With the help of the nRF52, the Primo not only provides WiFi, but also Bluetooth Low Energy, NFC, and IR technologies. With Linux nowhere in sight, the nRF52 can achieve some pretty savvy, Linux-like wireless functionality, claims Nordic. For example, it can act as a TCP/IP Internet client and server over WiFi, and it enables NFC secure authentication and touch-to-pair. More experienced developers can develop IPv6-based Bluetooth LE applications.

LEDE Forks OpenWrt

Although neither Arduino camp has come up with a clear strategy regarding Linux, they’re keeping it in the mix. Meanwhile, a recent fork of the lightweight OpenWrt distribution, the only Linux that can effectively run on Arduinos, is adding to the uncertainty.

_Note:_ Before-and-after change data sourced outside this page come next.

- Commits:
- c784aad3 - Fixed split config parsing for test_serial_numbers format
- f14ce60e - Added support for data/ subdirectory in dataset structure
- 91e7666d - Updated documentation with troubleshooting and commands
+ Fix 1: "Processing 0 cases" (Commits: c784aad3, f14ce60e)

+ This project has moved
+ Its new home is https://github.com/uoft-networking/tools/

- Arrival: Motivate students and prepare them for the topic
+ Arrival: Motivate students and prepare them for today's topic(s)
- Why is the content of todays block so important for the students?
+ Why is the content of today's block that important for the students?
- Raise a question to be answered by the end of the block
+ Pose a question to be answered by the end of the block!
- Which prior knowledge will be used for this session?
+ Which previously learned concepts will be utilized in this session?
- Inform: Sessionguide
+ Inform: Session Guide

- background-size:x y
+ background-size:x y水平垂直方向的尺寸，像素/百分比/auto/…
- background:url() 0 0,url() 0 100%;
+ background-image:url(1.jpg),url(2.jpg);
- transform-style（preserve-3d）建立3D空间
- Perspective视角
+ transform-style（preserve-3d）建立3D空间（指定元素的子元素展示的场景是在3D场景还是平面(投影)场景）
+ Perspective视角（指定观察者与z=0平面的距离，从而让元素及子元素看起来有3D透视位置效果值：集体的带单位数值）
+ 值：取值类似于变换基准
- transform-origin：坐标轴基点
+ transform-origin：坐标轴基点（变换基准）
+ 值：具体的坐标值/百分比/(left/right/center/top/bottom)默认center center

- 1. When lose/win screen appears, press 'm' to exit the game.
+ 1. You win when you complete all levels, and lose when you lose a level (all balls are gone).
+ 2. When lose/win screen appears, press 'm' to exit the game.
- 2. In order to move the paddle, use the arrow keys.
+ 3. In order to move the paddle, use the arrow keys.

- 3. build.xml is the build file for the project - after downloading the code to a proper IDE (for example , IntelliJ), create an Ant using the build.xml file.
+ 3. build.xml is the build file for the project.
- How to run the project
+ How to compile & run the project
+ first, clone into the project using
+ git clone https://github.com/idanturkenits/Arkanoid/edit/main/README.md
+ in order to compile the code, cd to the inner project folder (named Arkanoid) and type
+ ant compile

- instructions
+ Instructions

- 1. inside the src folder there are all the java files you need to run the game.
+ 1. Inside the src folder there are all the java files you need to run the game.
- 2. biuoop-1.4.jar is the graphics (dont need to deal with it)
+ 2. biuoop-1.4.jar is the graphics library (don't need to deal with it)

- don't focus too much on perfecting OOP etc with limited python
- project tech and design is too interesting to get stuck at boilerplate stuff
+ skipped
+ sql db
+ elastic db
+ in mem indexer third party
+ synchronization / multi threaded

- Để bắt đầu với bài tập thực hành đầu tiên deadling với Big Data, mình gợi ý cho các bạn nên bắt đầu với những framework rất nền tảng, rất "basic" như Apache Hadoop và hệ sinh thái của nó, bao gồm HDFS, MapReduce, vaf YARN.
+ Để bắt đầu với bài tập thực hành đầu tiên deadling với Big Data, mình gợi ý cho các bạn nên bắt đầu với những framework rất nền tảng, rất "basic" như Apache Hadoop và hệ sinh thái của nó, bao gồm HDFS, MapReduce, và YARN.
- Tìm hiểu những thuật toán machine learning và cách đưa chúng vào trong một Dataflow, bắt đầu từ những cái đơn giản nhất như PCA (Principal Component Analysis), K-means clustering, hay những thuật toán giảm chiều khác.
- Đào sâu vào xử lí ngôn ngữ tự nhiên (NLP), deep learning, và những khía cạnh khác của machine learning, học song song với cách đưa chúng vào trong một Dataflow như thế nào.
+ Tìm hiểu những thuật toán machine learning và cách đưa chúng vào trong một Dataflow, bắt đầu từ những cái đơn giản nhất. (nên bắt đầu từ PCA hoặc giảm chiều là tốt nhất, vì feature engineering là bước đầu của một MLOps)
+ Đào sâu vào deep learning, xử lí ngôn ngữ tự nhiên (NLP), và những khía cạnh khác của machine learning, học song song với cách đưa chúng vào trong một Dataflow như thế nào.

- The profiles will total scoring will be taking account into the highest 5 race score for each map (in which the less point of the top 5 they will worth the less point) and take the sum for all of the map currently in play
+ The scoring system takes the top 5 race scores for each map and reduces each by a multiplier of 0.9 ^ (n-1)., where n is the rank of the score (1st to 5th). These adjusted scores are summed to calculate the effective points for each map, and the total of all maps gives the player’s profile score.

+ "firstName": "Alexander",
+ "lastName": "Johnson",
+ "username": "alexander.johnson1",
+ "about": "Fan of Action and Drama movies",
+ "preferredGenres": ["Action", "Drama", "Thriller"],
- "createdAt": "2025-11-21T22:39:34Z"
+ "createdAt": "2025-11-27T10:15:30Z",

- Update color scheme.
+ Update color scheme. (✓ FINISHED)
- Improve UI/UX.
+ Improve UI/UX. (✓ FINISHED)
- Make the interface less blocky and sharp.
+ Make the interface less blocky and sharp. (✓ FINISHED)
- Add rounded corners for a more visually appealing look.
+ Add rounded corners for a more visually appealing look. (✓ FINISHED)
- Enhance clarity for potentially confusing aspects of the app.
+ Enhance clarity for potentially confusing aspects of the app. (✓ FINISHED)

The router-focused OpenWrt project, which had previously inspired the peaceful spinoff of the Linino project, is now in the midst of a civil war. Earlier this month, several core developers announced a new Linux Embedded Development Environment (LEDE) project, which is billed as both a “reboot” and “spinoff” of OpenWrt.

As with the LibreELEC fork of the Kodi-based OpenELEC media player project, the split appears to be primarily about governance rather than technology. LEDE is mostly be concerned about improving transparency, inclusiveness, and timeliness. Yet, it’s possible a more substantial technological fork could emerge, as well.